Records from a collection

++++++++++++++++++++

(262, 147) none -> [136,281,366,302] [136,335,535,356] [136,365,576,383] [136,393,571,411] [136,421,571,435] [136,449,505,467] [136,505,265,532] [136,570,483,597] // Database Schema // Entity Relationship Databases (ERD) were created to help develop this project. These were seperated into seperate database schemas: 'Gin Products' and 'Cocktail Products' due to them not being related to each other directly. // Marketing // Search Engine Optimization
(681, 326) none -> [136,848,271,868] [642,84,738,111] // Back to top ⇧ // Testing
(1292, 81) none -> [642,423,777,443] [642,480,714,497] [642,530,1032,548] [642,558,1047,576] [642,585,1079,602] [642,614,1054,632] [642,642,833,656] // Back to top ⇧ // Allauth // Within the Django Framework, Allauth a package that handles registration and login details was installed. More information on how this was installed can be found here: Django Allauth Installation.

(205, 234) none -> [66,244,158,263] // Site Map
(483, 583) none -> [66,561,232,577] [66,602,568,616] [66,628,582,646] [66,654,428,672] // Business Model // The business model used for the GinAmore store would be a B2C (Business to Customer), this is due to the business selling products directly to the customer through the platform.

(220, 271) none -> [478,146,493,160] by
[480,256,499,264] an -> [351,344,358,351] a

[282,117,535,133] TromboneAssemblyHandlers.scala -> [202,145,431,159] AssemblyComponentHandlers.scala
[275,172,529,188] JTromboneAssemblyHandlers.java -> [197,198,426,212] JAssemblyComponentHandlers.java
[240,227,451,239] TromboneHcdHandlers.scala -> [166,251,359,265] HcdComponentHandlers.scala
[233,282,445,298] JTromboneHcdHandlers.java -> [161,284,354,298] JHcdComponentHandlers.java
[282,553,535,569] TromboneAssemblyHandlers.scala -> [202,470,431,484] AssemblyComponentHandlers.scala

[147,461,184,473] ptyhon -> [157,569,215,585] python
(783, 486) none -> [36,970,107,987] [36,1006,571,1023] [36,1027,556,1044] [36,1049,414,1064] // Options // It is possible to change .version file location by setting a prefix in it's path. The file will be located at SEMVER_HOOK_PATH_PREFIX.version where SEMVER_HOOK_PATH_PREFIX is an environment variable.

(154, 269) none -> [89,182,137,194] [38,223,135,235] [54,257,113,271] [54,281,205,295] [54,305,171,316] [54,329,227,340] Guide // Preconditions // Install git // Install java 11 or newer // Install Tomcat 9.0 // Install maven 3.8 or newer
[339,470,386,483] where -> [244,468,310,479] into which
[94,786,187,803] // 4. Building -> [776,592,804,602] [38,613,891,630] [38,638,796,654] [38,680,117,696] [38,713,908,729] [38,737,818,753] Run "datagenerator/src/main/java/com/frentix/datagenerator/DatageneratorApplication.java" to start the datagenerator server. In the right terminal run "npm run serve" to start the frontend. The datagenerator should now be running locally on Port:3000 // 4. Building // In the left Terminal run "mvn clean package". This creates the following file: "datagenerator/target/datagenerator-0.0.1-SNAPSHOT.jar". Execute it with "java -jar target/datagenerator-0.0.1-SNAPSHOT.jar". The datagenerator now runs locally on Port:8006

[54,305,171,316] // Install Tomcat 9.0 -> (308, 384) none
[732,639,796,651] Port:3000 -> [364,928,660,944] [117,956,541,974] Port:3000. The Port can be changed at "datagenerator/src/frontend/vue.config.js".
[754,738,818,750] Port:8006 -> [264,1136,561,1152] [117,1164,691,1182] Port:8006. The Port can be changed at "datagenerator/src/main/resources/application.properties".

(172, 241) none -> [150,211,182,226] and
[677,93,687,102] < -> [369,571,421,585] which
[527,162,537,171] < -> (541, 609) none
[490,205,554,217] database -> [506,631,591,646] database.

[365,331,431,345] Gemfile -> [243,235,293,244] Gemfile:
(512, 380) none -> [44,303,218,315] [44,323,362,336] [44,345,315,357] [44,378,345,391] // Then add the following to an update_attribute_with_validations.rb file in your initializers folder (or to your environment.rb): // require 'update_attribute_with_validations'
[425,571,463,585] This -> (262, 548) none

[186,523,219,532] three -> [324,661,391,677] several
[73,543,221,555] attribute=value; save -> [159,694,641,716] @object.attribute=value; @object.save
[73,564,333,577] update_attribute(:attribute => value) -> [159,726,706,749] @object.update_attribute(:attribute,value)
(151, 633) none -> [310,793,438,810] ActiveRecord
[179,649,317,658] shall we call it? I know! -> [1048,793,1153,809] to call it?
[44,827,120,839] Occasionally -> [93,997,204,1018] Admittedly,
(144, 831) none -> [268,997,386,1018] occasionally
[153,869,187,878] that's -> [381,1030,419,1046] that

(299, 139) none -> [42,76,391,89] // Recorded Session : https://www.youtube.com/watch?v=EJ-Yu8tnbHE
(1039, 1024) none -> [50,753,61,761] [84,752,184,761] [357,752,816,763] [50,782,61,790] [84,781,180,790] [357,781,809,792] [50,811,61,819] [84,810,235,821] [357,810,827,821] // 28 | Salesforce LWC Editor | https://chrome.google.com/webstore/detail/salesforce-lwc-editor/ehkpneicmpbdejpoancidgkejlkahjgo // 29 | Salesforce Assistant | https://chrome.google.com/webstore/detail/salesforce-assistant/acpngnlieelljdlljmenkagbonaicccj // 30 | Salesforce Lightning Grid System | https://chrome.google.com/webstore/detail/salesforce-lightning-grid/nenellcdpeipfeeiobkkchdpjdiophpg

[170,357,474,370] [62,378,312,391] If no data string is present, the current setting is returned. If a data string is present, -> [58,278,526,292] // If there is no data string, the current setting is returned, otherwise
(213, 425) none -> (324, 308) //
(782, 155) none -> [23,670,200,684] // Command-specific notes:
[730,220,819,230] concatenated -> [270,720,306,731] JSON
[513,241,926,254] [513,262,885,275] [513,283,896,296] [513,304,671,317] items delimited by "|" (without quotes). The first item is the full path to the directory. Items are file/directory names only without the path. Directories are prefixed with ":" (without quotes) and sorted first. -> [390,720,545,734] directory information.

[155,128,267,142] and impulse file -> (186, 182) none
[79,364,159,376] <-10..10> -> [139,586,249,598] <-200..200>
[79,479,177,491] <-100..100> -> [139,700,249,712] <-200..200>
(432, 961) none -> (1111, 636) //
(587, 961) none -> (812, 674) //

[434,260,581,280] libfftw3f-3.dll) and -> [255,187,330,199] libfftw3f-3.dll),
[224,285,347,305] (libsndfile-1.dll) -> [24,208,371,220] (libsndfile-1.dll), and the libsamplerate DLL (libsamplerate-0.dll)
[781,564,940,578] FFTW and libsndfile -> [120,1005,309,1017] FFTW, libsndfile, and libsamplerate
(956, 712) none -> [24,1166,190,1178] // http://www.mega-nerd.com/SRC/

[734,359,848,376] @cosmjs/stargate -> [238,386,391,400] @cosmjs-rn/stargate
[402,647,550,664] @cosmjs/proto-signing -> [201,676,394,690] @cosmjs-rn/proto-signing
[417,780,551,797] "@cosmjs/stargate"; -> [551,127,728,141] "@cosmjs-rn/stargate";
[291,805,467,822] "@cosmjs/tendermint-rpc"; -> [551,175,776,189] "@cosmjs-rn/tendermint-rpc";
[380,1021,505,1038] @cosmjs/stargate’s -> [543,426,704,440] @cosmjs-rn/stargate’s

++++++++++++++++++++

◆ **Problem statement**:
Retrieve all lines from the data that contain the string "libsamplerate".

◆ **Result for this task**:
[224,285,347,305] (libsndfile-1.dll) -> [24,208,371,220] (libsndfile-1.dll), and the libsamplerate DLL (libsamplerate-0.dll)
[781,564,940,578] FFTW and libsndfile -> [120,1005,309,1017] FFTW, libsndfile, and libsamplerate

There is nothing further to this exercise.